The best books that shove a sharp stick up the arse end of perceived reality

Gideon Masters Author Of Lucifer's Child
By Gideon Masters

Who am I?

Born in the era of the space race and The Sky at Night I was entranced by the moon shots, and avidly read sci-fi and fantasy. An atheist, I became fascinated with world religions, largely due to my increased interest in quantum physics. Which seemed, with its explosion of light and energy from the void, to validate intelligent design.
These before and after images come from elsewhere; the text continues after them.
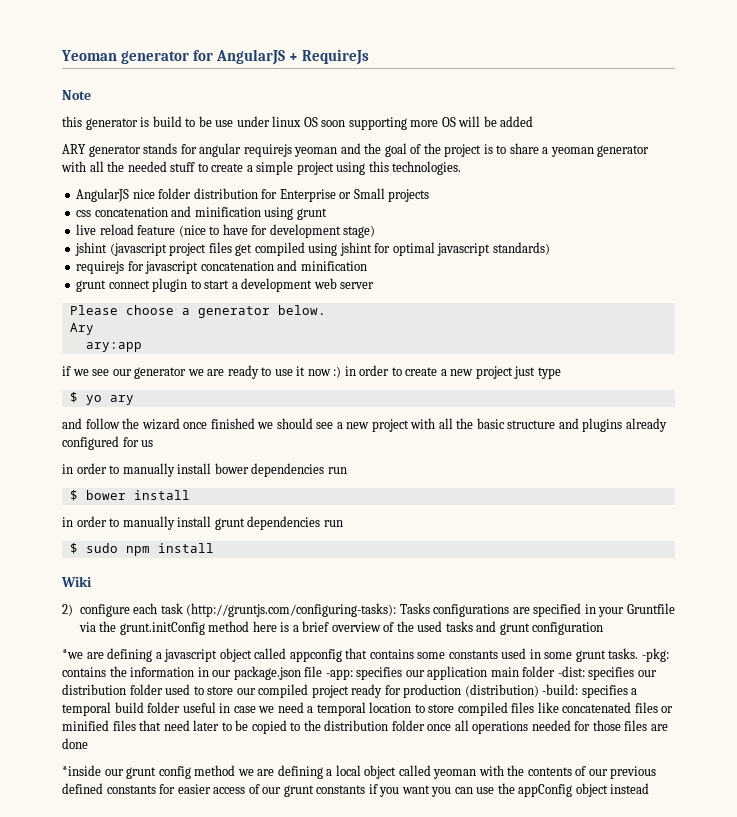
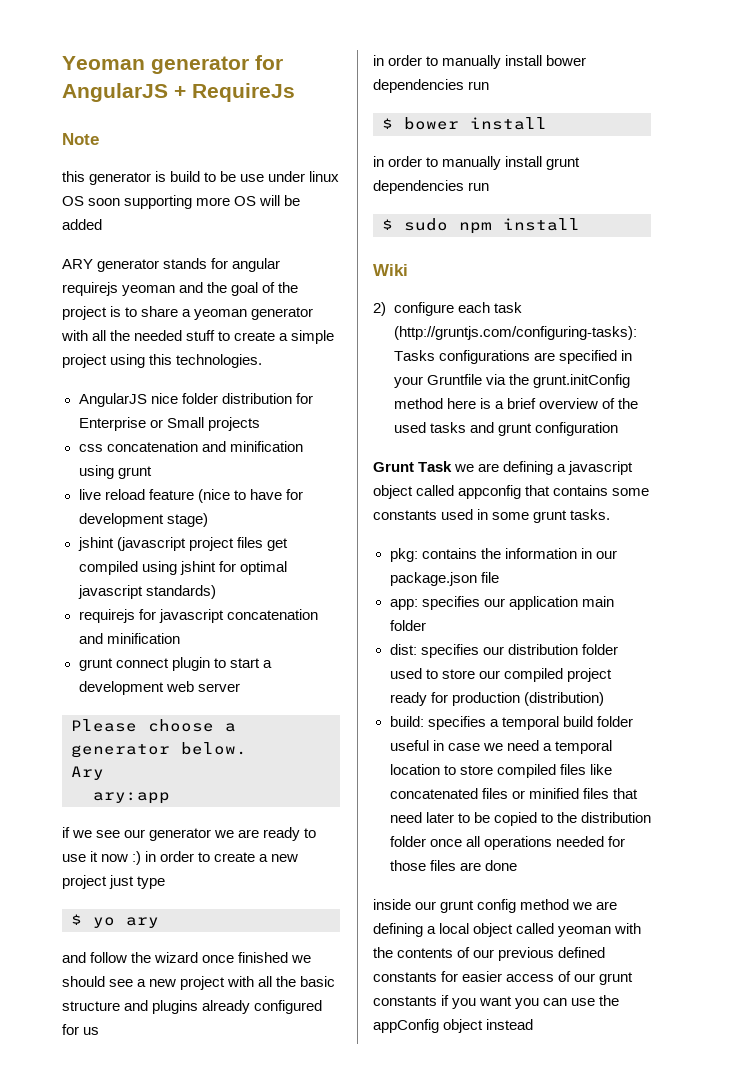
- *we are defining a javascript object called appconfig that contains some constants used in some grunt tasks. -pkg:
+ Grunt Task we are defining a javascript object called appconfig that contains some constants used in some grunt tasks.
+ pkg:
- contains the information in our package.json file -app:
+ contains the information in our package.json file
+ app:
- specifies our application main folder -dist:
+ specifies our application main folder
+ dist:
- specifies our distribution folder used to store our compiled project ready for production (distribution) -build:
+ specifies our distribution folder used to store our compiled project ready for production (distribution)
+ build:
- *inside our grunt config method we are defining a local object called yeoman with the contents of our previous defined constants for easier access of our grunt constants if you want you can use the appConfig object instead
+ inside our grunt config method we are defining a local object called yeoman with the contents of our previous defined constants for easier access of our grunt constants if you want you can use the appConfig object instead

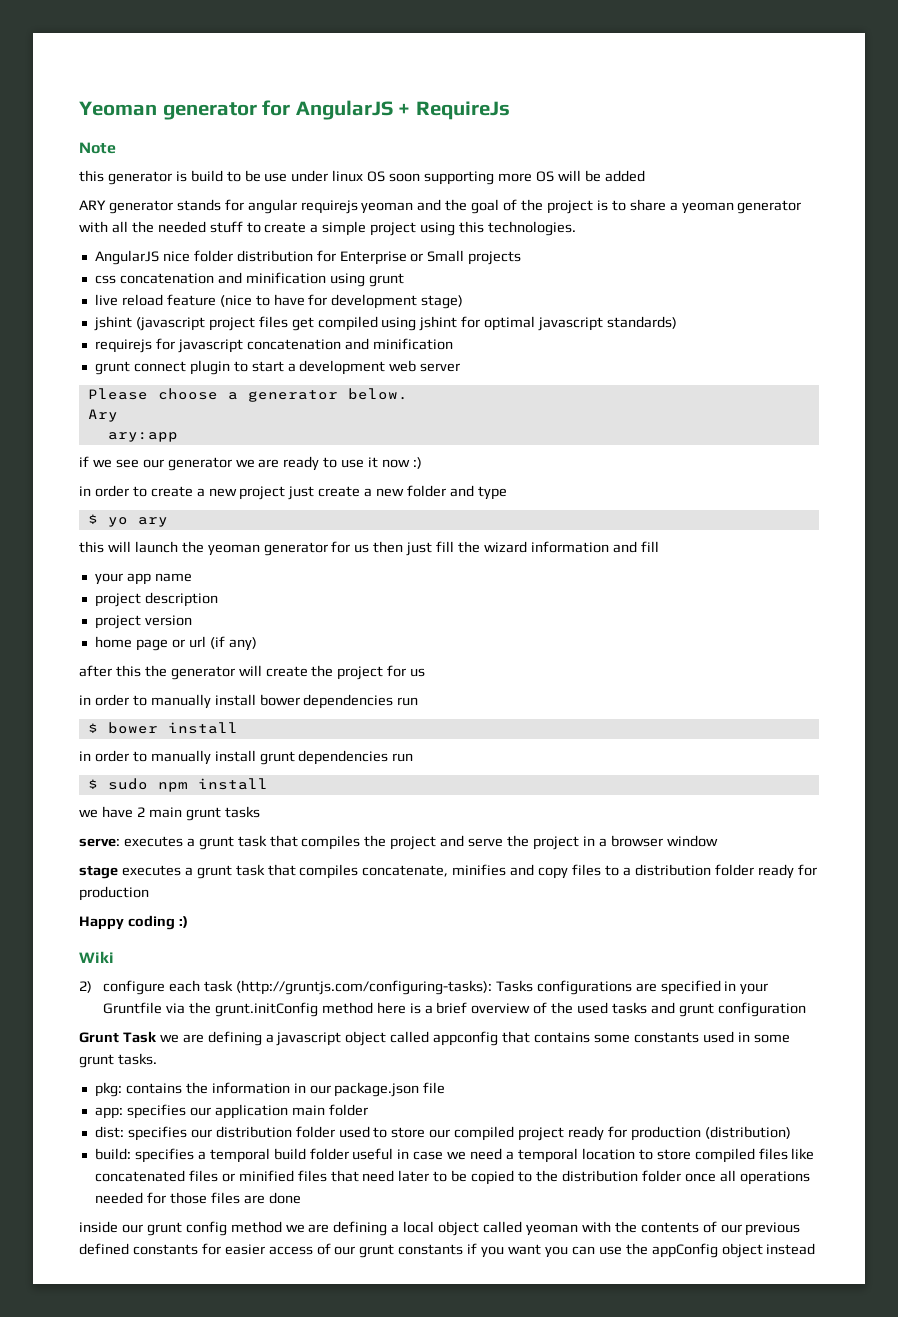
- if we see our generator we are ready to use it now :) in order to create a new project just type
+ if we see our generator we are ready to use it now :)
+ in order to create a new project just create a new folder and type
- and follow the wizard once finished we should see a new project with all the basic structure and plugins already configured for us
+ this will launch the yeoman generator for us then just fill the wizard information and fill
+ your app name
+ project description
+ project version
+ home page or url (if any)
+ after this the generator will create the project for us
+ we have 2 main grunt tasks
+ serve: executes a grunt task that compiles the project and serve the project in a browser window
+ stage executes a grunt task that compiles concatenate, minifies and copy files to a distribution folder ready for production
+ Happy coding :)

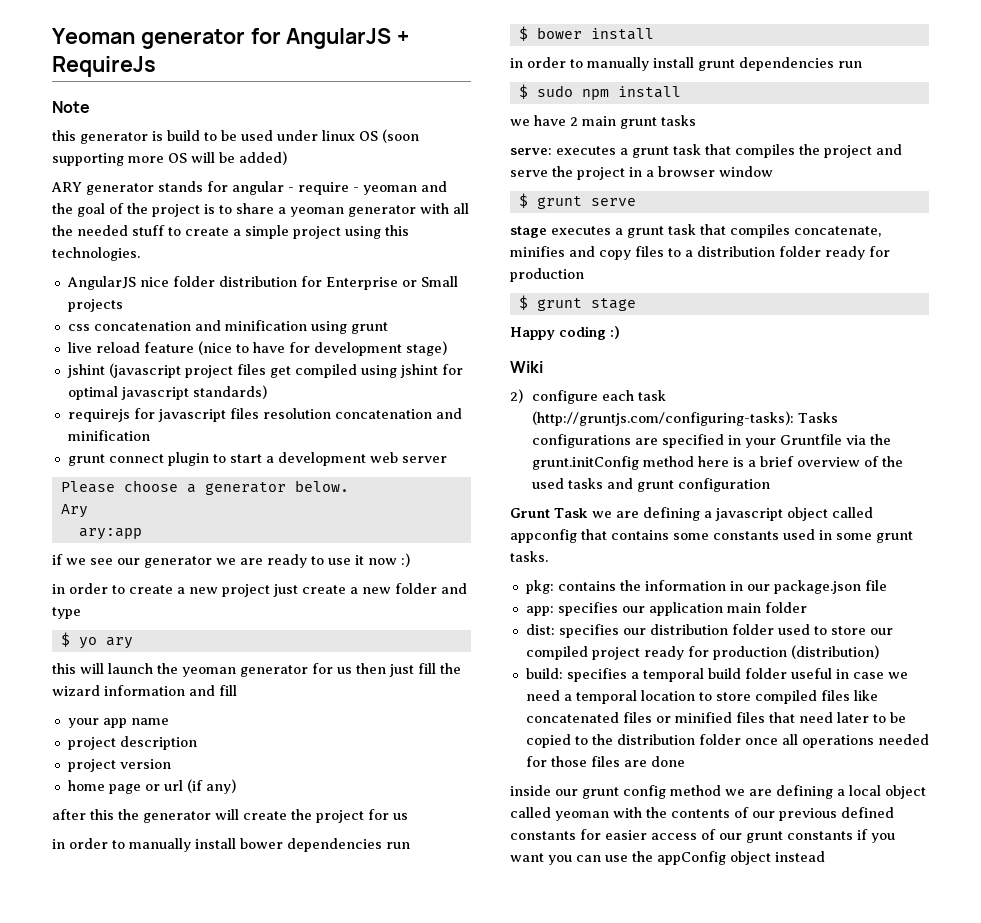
- this generator is build to be use under linux OS soon supporting more OS will be added
+ this generator is build to be used under linux OS (soon supporting more OS will be added)
- ARY generator stands for angular requirejs yeoman and the goal of the project is to share a yeoman generator with all the needed stuff to create a simple project using this technologies.
+ ARY generator stands for angular - require - yeoman and the goal of the project is to share a yeoman generator with all the needed stuff to create a simple project using this technologies.
- requirejs for javascript concatenation and minification
+ requirejs for javascript files resolution concatenation and minification
+ $ grunt serve
+ $ grunt stage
I discovered Gnosticism along the way, and found that it mirrored some of my own conjectures: That a creator may be flawed, misguided, or malevolent, and may not be the most powerful entity, or even the devil, in a pseudo underworld, with an unknown, all-powerful, entity beyond.

I wrote...

Lucifer's Child

By Gideon Masters,

Book cover of Lucifer's Child

What is my book about?

"Expert bodyguard required. High possibility of Death. Leave for foreign parts within the week. Three months or less. Dependent on ability to survive. £75,000.”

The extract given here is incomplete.